• _To do_
Two lines in the listing below mark the span: one contains "- This tutorial" and one contains "- Keeping multiple devices in sync". Reproduce both of them and everything between, exactly.
[Supplied material — start]
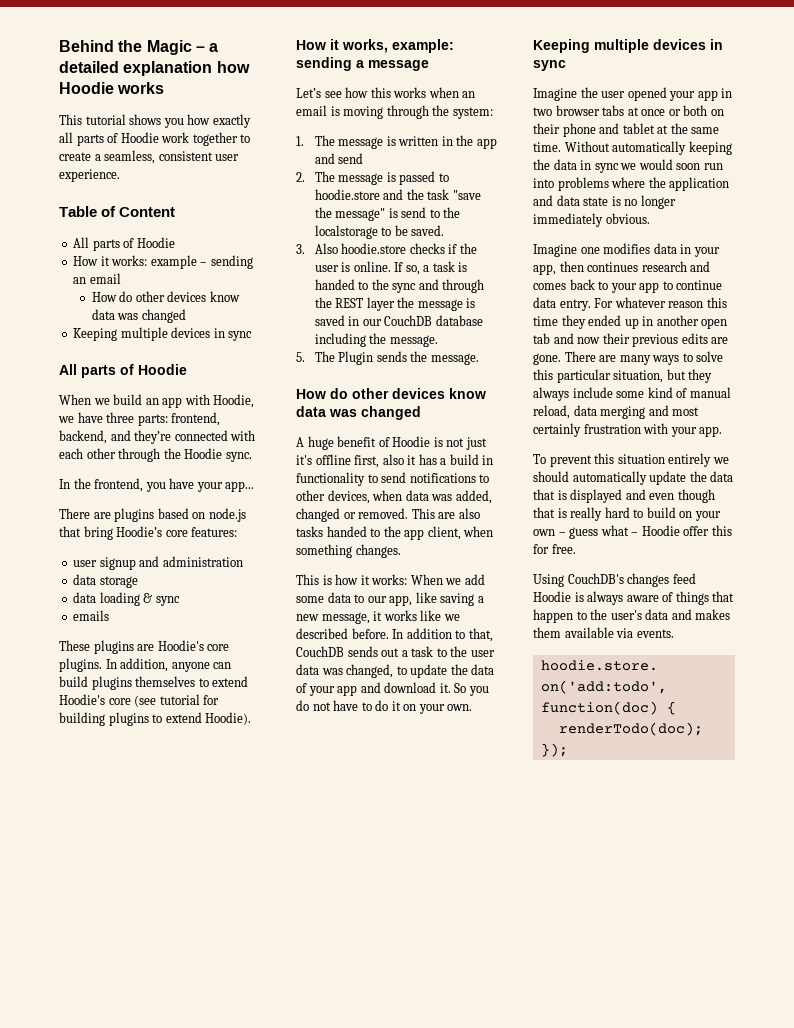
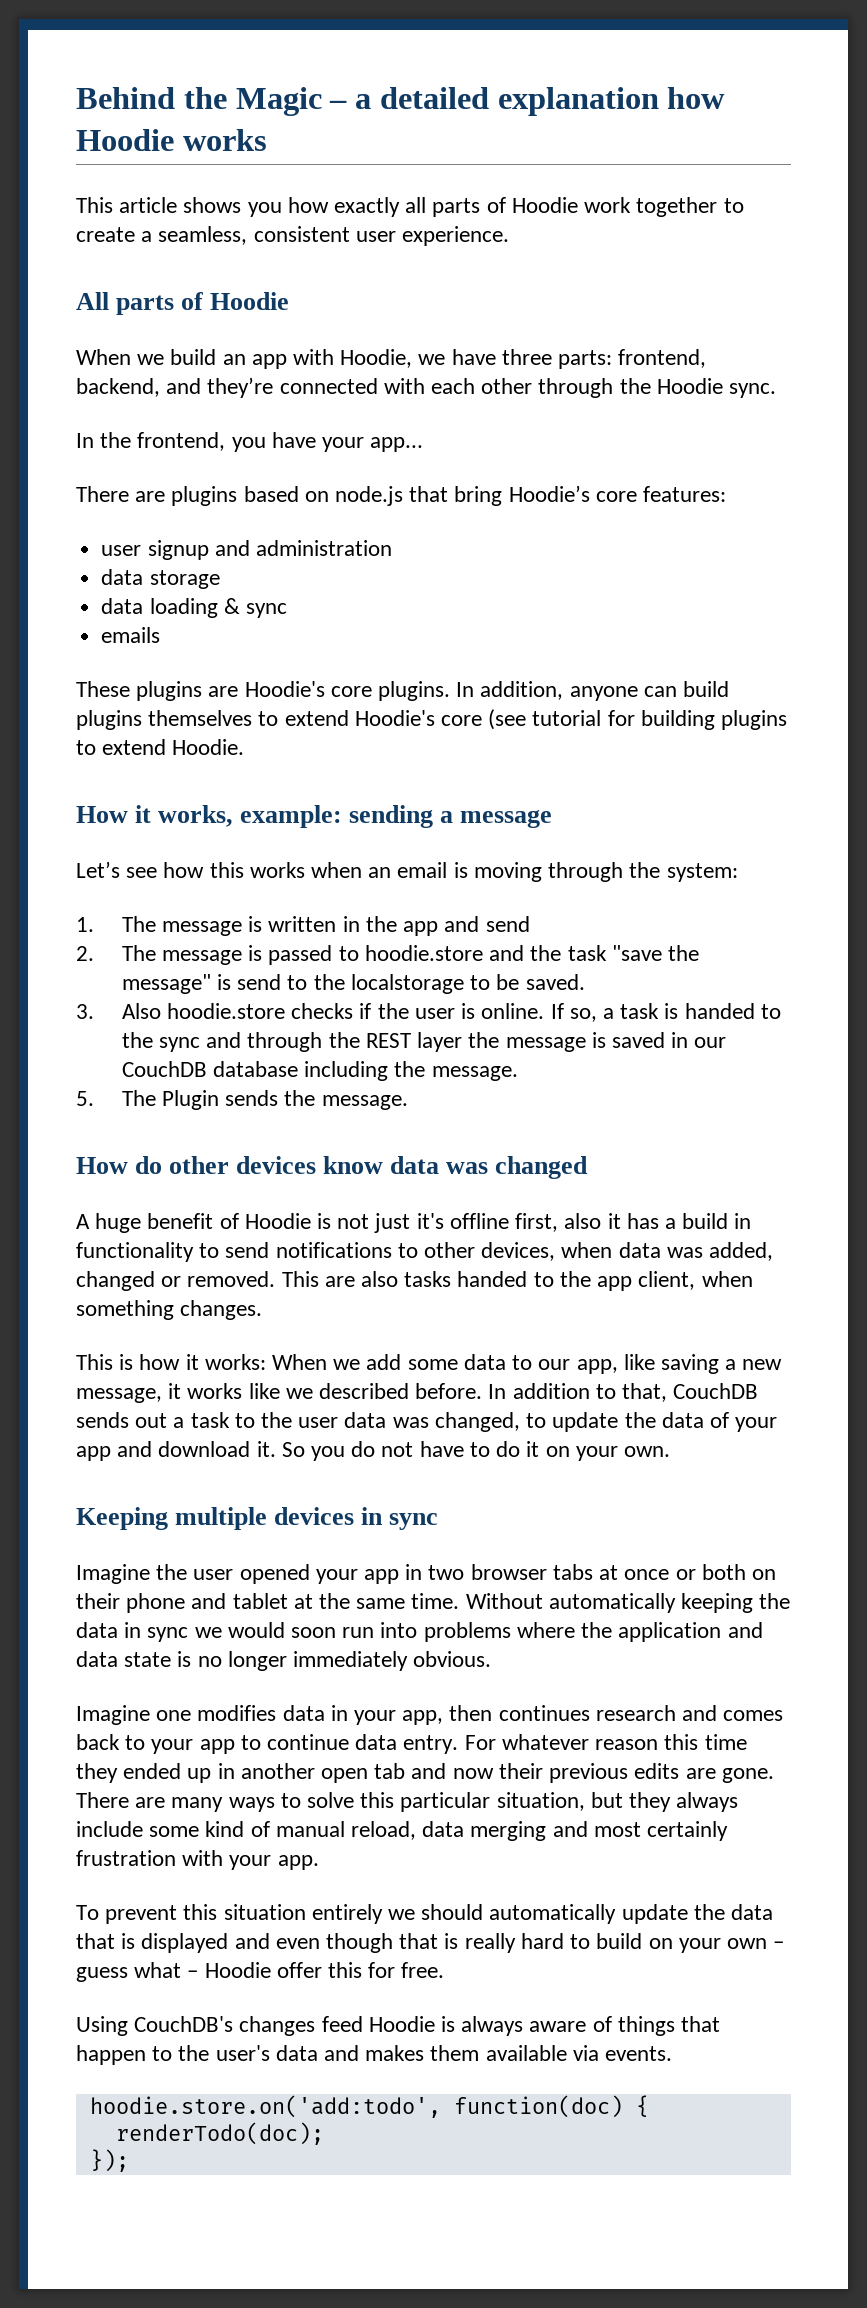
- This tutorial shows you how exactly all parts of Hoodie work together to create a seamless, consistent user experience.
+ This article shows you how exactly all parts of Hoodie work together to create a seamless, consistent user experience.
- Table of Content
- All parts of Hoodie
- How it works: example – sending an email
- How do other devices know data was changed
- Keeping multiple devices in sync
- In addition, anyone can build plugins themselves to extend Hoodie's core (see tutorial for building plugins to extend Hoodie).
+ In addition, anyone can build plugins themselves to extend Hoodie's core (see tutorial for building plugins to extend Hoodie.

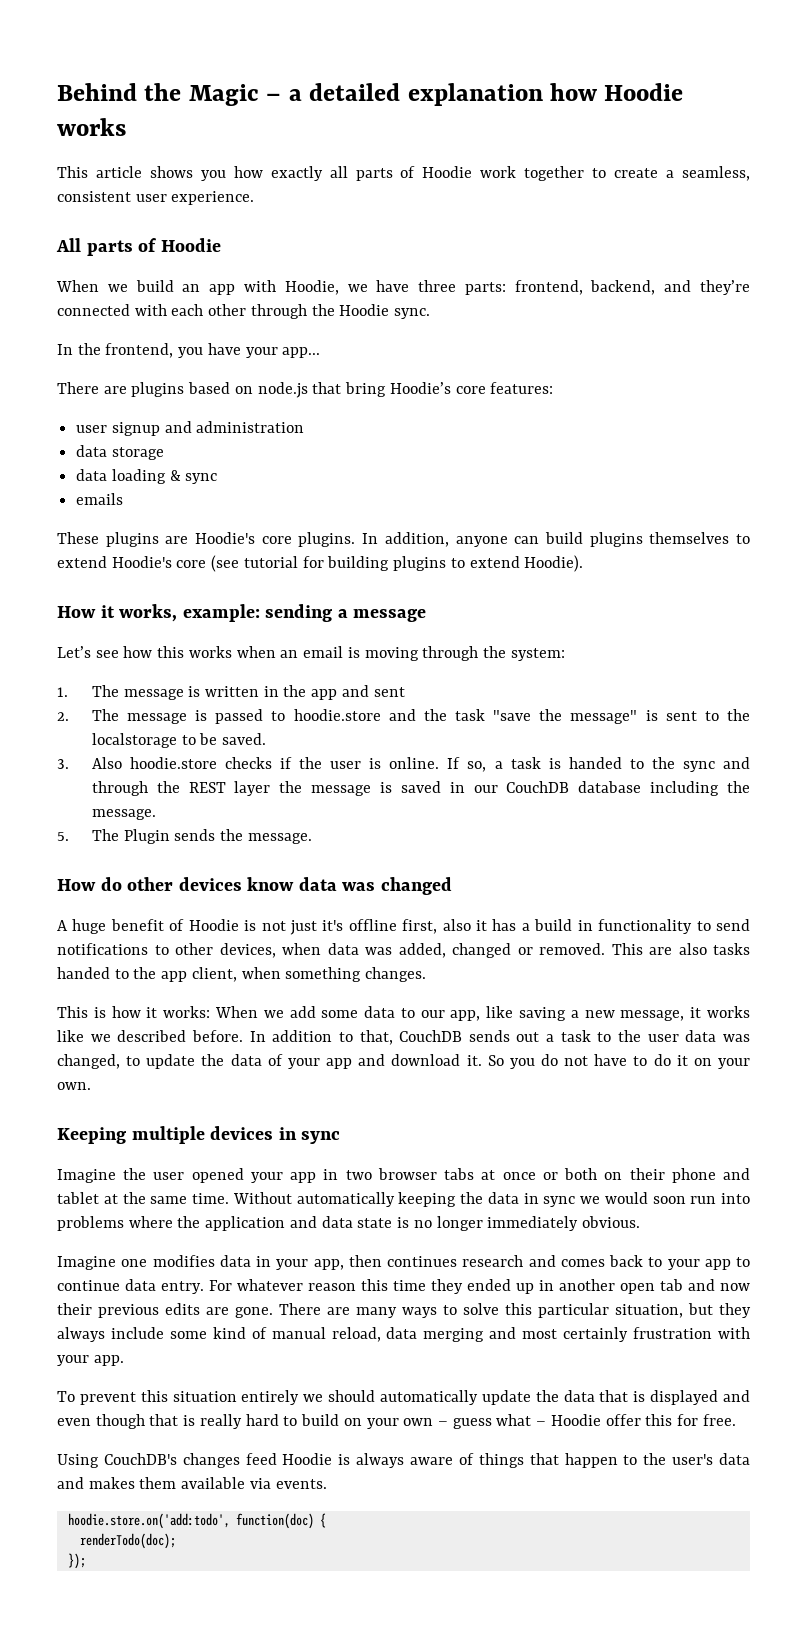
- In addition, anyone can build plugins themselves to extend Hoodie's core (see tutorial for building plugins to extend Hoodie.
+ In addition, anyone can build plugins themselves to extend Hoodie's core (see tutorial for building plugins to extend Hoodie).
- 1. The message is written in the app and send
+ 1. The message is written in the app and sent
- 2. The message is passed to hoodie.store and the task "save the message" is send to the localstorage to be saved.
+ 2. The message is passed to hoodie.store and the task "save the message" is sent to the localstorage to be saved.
[Supplied material — finish]
[Supplied material — start]
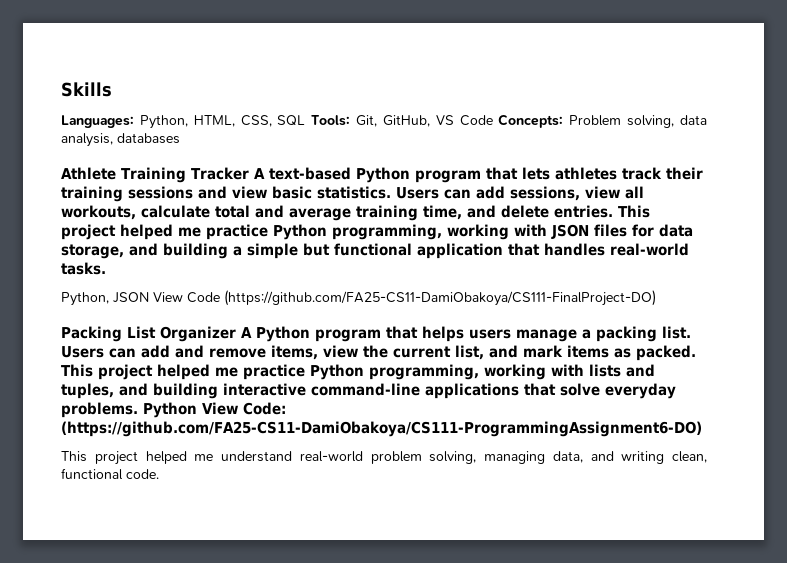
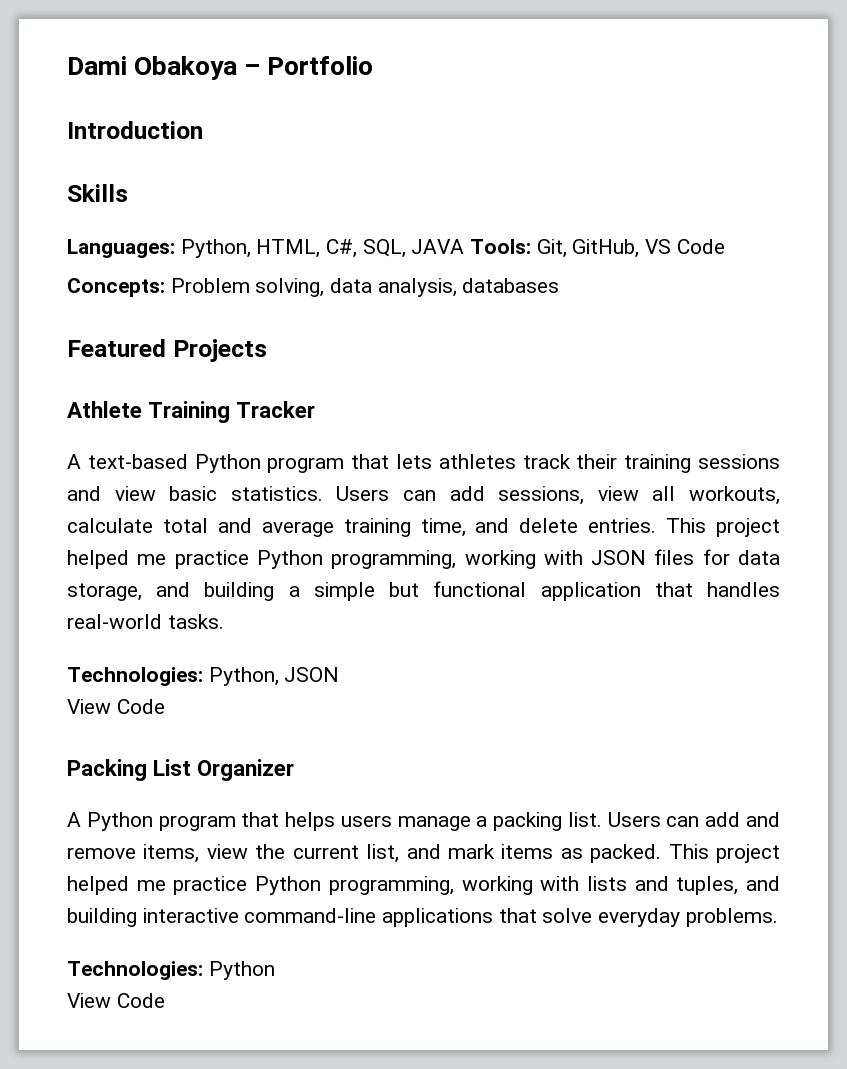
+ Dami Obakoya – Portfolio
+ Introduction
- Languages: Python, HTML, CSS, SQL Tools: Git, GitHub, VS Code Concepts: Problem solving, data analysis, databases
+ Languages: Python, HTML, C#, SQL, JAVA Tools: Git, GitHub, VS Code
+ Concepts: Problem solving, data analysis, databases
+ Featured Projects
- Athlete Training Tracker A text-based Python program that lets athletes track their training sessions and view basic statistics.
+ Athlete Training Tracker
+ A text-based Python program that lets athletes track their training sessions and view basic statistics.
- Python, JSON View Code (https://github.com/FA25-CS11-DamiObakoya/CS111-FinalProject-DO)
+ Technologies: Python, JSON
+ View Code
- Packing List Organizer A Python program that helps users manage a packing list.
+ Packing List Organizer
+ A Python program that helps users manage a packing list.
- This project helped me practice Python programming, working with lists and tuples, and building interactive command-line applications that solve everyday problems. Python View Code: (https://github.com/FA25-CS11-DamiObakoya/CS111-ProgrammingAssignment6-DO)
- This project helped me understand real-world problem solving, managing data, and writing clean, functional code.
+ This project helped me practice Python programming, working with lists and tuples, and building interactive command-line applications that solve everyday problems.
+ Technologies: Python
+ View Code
[Supplied material — finish]
• _Written reply_
- This tutorial shows you how exactly all parts of Hoodie work together to create a seamless, consistent user experience.
+ This article shows you how exactly all parts of Hoodie work together to create a seamless, consistent user experience.
- Table of Content
- All parts of Hoodie
- How it works: example – sending an email
- How do other devices know data was changed
- Keeping multiple devices in sync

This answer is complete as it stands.